Smoke from fighting between government forces and MNLF rebels billows above downtown Zamboanga City, southern Philippines, in September 2013. [Froilan Gallardo/BenarNews]
Smoke from fighting between government forces and MNLF rebels billows above downtown Zamboanga City, southern Philippines, in September 2013. [Froilan Gallardo/BenarNews]

Isabelle Climaco-Salazar, the mayor of Zamboanga City, said the president’s decision to appoint Misuari as a special envoy to the OIC was expected.

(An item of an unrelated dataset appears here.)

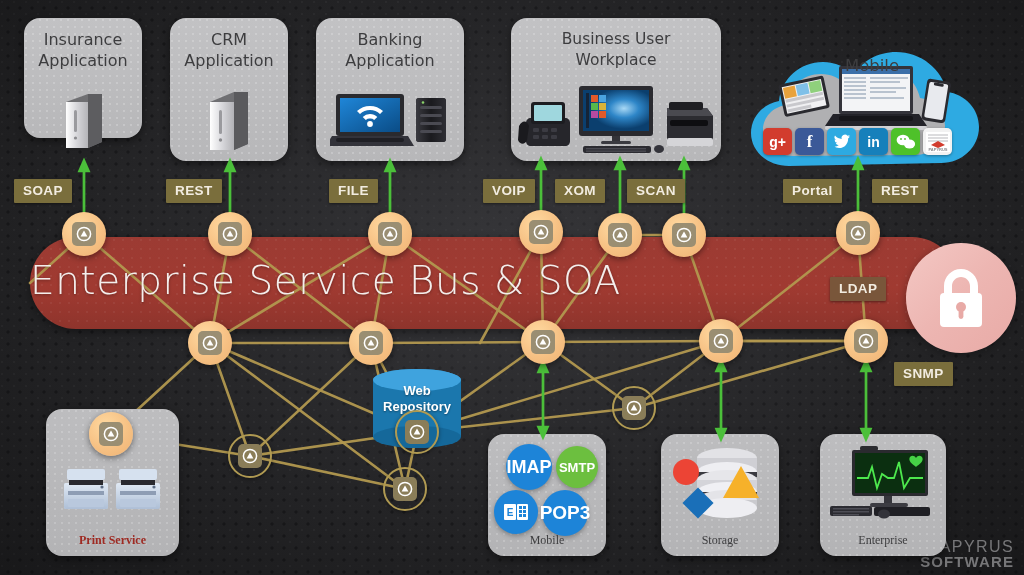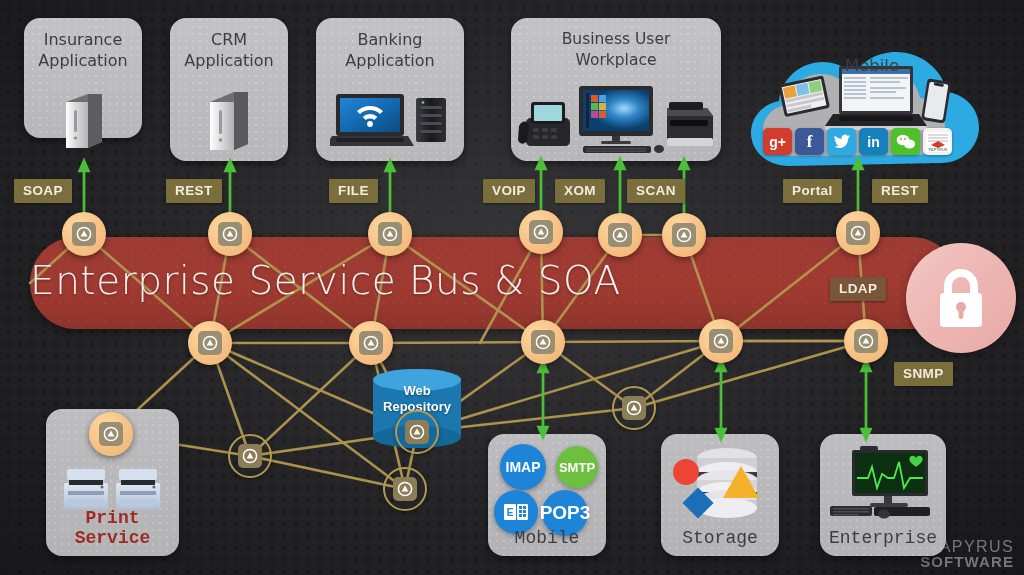"IMAP" div.bubble { font-size: 14px -> 18px; left: 12px -> 18px }
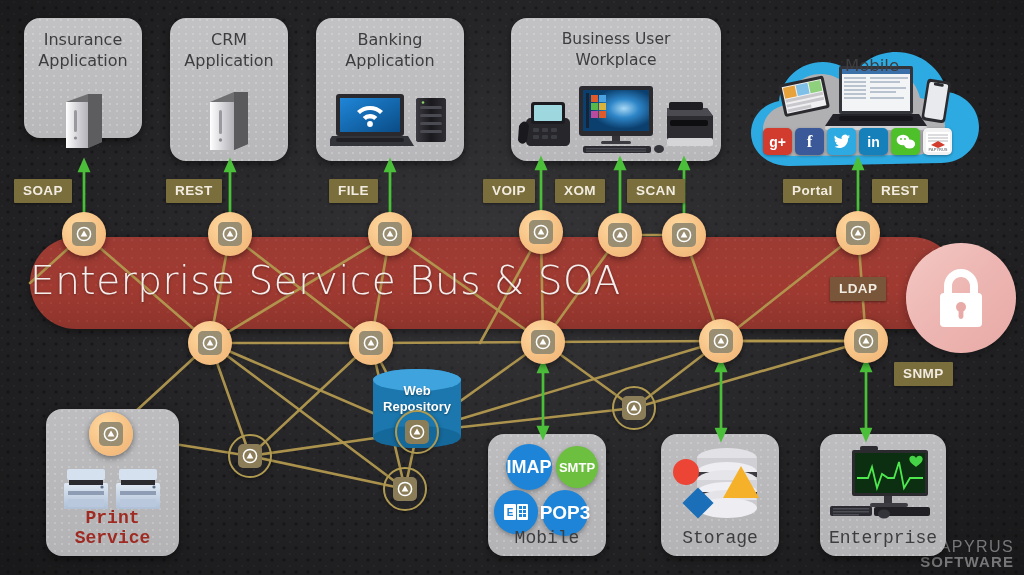"Print Service" .bpanel-title { font-family: Liberation Mono, monospace -> Liberation Serif, serif; font-size: 18px -> 12px }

She said Duterte had told her as early as 2016 that he would somehow bring Misuari to the peace table.

However, for former congressman Gary Alejano, an ex-marine, Misuari’s appointment is “unacceptable,” and the MNLF leader should be made accountable.

“There are warrants of arrest against him, if you are talking about justice,” Alejano said.

“It is clear that if you are close and he considers you a friend, he will save you even if it is against the law,” Alejano said of Duterte’s action.

When he became president in 2016, one of Duterte’s first moves was to drop rebellion charges against Misuari, Alejano noted.

But Eliseo Mercado, a Catholic priest and a policy adviser at the Institute for Autonomy and Governance, a public policy center based in southern Cotabato City, said he saw positive outcomes from Misuari’s new post.

Manila has “longed to be a member of the OIC” and Misuari’s appointment as a representative to the body could bring positive results, Mercado said.

“Maybe the president’s men are bright and they thought that one way of entering the OIC was through the MNLF, which already has a permanent observer status,” Mercado said.

Jeoffrey Maitem and Mark Navales contributed to this report from Cotabato City, Philippines.